Mme [J] [T] ne conteste pas cette dissimulation mais considère que ses parts indivises appartiennent à ses parents elle n’entend pas les monnayer au regard de leur faible valeur que les parts sociales des sociétés de son époux ne possèdent aucune valeur et qu’elle ne perçoit rien des sommes figurant sur les comptes d’associés.
Qu’en l’espèce, la mauvaise foi est démontrée. La commission a rendu une décision de recevabilité en date du 10 juillet 2025 qu’il y a lieu d’infirmer. Dès lors, Mme [J] [T] ne peut prétendre au régime protecteur de la loi.

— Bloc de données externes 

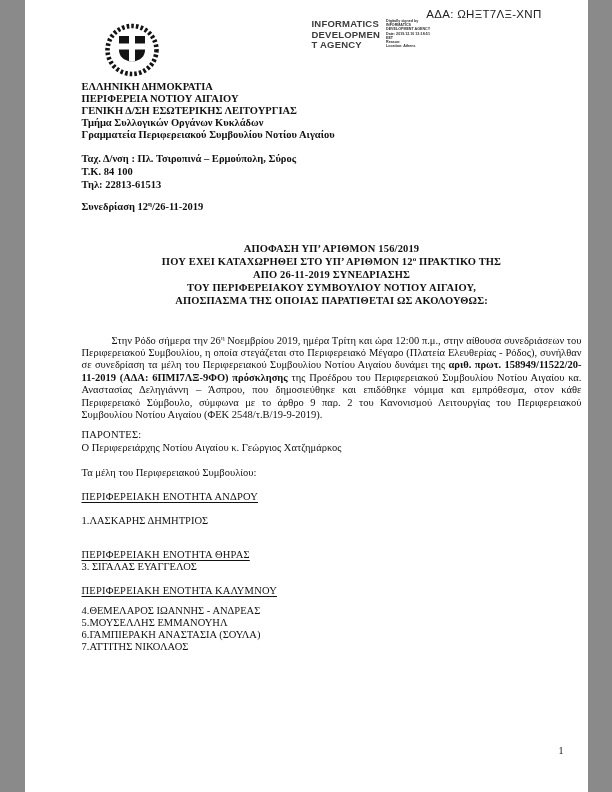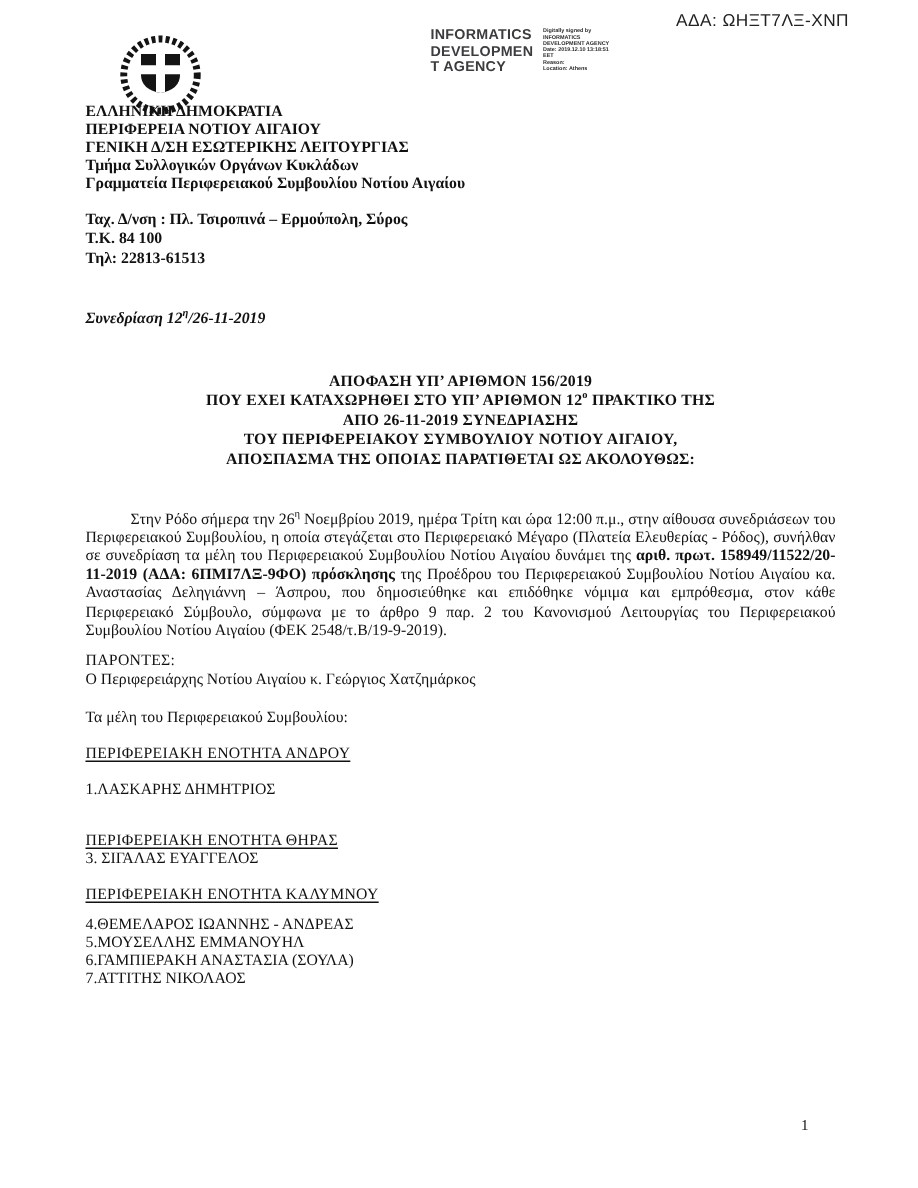--- a/index.html
+++ b/index.html
@@ -1,18 +1,18 @@
 <!DOCTYPE html>
 <html><head>
 <meta charset="utf-8">
 <style>
   html,body{margin:0;padding:0;background:#8a8a8a;}
   .sheet{
     position:relative;
-    width:612px;height:792px;
+    width:563px;height:792px;
     margin:0 auto;
     background:#ffffff;
     font-family:"Liberation Serif","DejaVu Serif",serif;
     color:#111;
     overflow:hidden;
   }
   
   .ada{
     position:absolute;top:8px;right:46px;
     font-family:"Liberation Sans","DejaVu Sans",sans-serif;
@@ -25,25 +25,25 @@
     font-weight:bold;font-size:9.5px;line-height:10.5px;
     color:#3c3c3e;letter-spacing:.2px;white-space:pre-line;
   }
   .stamp-details-wrap{width:70px;height:40px;overflow:visible;}
   .stamp-details{
     font-family:"Liberation Sans","DejaVu Sans",sans-serif;
     font-weight:bold;font-size:7px;line-height:8px;color:#2e2e30;
     transform:scale(0.52);transform-origin:top left;white-space:nowrap;
   }
   
-  .doc{position:absolute;left:57px;top:69px;width:500px;font-size:10.5px;line-height:12px;}
+  .doc{position:absolute;left:57px;top:81px;width:500px;font-size:10.5px;line-height:12px;}
   .lh-line{font-weight:bold;line-height:12px;}
   .contact{margin-top:11px;}
   .contact .lh-line{line-height:13px;}
-  .session{margin-top:28px;font-weight:bold;font-style:italic;}
+  .session{margin-top:10px;font-weight:bold;}
   sup{font-size:7px;vertical-align:super;line-height:0;}
   .title-block{margin-top:30px;text-align:center;font-weight:bold;line-height:12.9px;letter-spacing:.15px;}
   .para{
     margin-top:27px;text-align:justify;line-height:12.4px;
     text-indent:30px;
   }
   .b{font-weight:bold;}
   .present{margin-top:8px;font-weight:normal;letter-spacing:.2px;}
   .plain{font-weight:normal;}
   .gov{margin-top:1px;}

En conséquence, le dossier de surendettement de Mme [J] [T] sera déclaré irrecevable.
PAR CES MOTIFS
La JUGE DES CONTENTIEUX DE LA PROTECTION du TRIBUNAL DE PROXIMITE D’ARCACHON, statuant publiquement, par jugement réputé contradictoire en dernier ressort,
DECLARE recevable et fondée la contestation du FONDS COMMUN DE TITRISATION ABSUS à l’encontre de la décision de recevabilité prise par la commission de surendettement de la Gironde le 10 juillet 2025 au profit de Mme [J] [T] ;
Vu les dispositions des articles L711-1, L712-3 et L761-1 du code de la consommation ;
DECLARE Mme [J] [T] déchue de la procédure de surendettement déclarée recevable par la commission de surendettement des particuliers de la Gironde le 10 juillet 2025 ;
REJETTE toutes autres demandes plus amples et/ou contraires ;
DIT que le présent jugement sera notifiée par lettre recommandée avec avis de réception, à la débitrice et au créancier, et par lettre simple à la commission de surendettement de la Gironde à laquelle le dossier sera renvoyé ;
Ainsi jugé et prononcé, par mise à disposition au greffe du Tribunal, les parties en ayant été préalablement avisées dans les conditions prévues au deuxième alinéa de l’article 450 du code de procédure civile, la minute étant signée par la Présidente et par le FF/greffier.